Under the definition that I have proposed on this blog for wealth, poverty would simply be an absence of wealth, or a deficit of valued outcomes.

But once we define poverty in terms of outcomes beyond simple incomes as measured in currency units, we have indeed entered the territory of culture and politics, and ultimately, what constitutes a life worth living.

Just as GDP doesn't measure all that matters when it comes to wealth, I am deeply skeptical of efforts to define multi-dimensional metrics of "poverty" that integrate different valued outcomes. Statistics are indeed important inputs to policy, and I prefer mine simple and transparent.

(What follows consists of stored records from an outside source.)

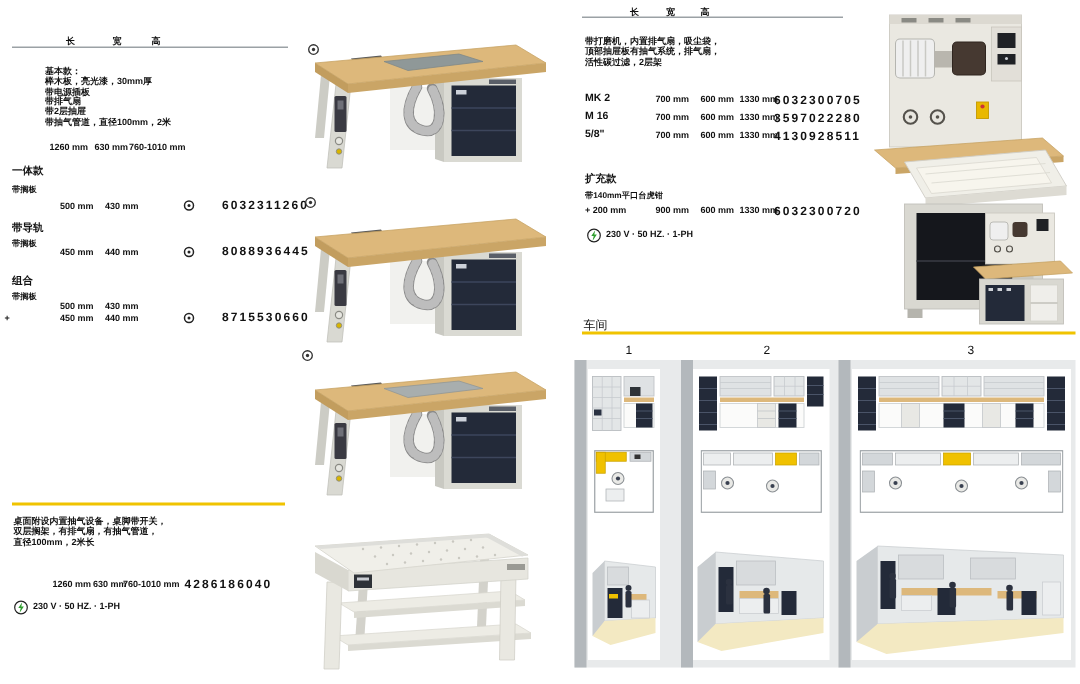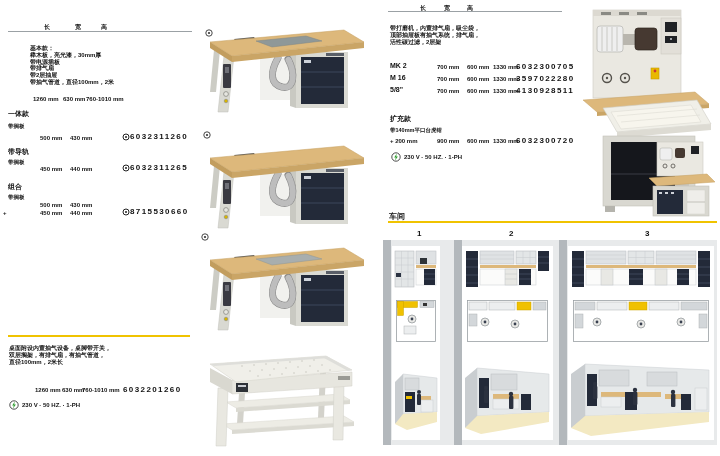--- a/index.html
+++ b/index.html
@@ -15,7 +15,7 @@
   .code{font-size:8px;font-weight:700;letter-spacing:1.4px;white-space:nowrap;}
   .rule{height:1px;background:#9ba1a5;}
   .yellowrule{height:2px;background:#f0c300;}
-  .coderow{display:flex;align-items:center;gap:0;}
+  .coderow{display:flex;align-items:center;gap:18px;}
   .powerrow{display:flex;align-items:center;gap:3px;}
   svg{display:block;}
 </style>

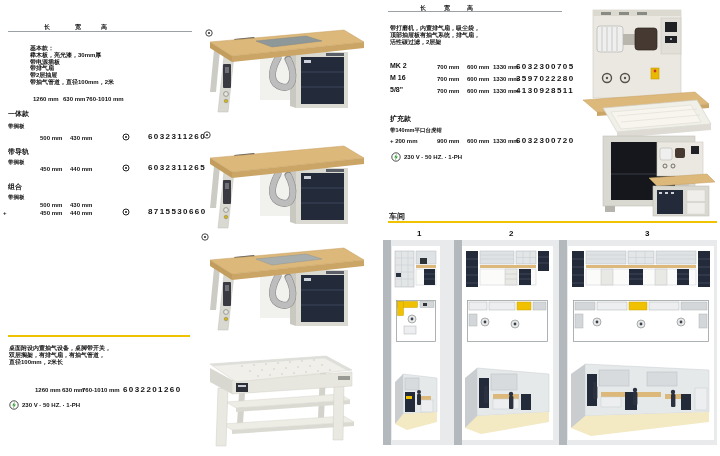--- a/index.html
+++ b/index.html
@@ -63,7 +63,7 @@
         <circle cx="4" cy="4" r="3" fill="none" stroke="#222" stroke-width="1"></circle>
         <circle cx="4" cy="4" r="1" fill="#222"></circle>
       </svg>
-    <span class="code">6032311265</span>
+    <span class="code">8088936445</span>
   </div>
 
   <span class="a t7" style="left:8px;top:182px">组合</span>

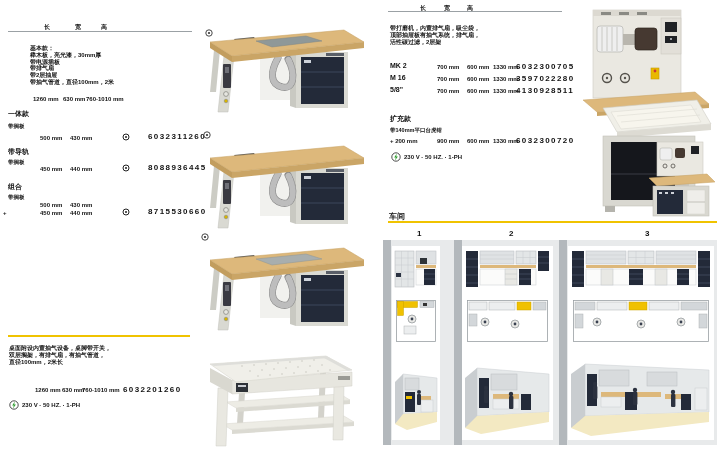--- a/index.html
+++ b/index.html
@@ -10,7 +10,7 @@
   .t6{font-size:6px;font-weight:700;line-height:6.8px;white-space:nowrap;}
   .t55{font-size:5.5px;font-weight:700;white-space:nowrap;}
   .t7{font-size:7px;font-weight:700;white-space:nowrap;}
-  .t8{font-size:8px;font-weight:700;white-space:nowrap;}
+  .t8{font-size:8px;font-weight:400;white-space:nowrap;}
   .dim{font-size:6px;font-weight:700;white-space:nowrap;}
   .code{font-size:8px;font-weight:700;letter-spacing:1.4px;white-space:nowrap;}
   .rule{height:1px;background:#9ba1a5;}

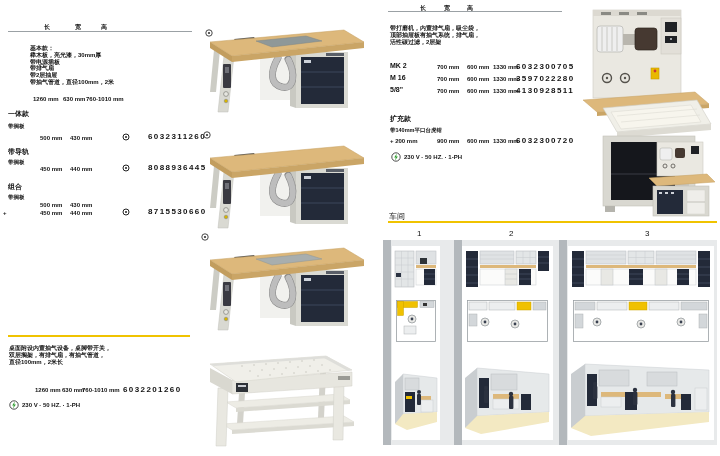--- a/index.html
+++ b/index.html
@@ -90,7 +90,7 @@
   <span class="a dim" style="left:35px;top:387px">1260 mm</span>
   <span class="a dim" style="left:62px;top:387px">630 mm</span>
   <span class="a dim" style="left:82px;top:387px">760-1010 mm</span>
-  <span class="a code" style="left:123px;top:385px">6032201260</span>
+  <span class="a code" style="left:123px;top:385px">4286186040</span>
   <div class="a powerrow" style="left:9px;top:400px">
     <svg width="10" height="10" viewBox="0 0 10 10">
       <circle cx="5" cy="5" r="4.2" fill="#fff" stroke="#222" stroke-width="0.8"></circle>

So let's leave poverty defined in terms of absolute income, as defined by the World Bank and others. If we care about obesity, lack of access to antibiotics or even Facebook -- all perfectly legitimate valued outcomes -- then let's track these outcomes on their merits and based on transparent variables that measure these outcomes. Just don't label these issues "poverty" as it will conflate arguments about what it means to be wealthy with efforts to attain whatever valued outcomes we as a society decide to pursue.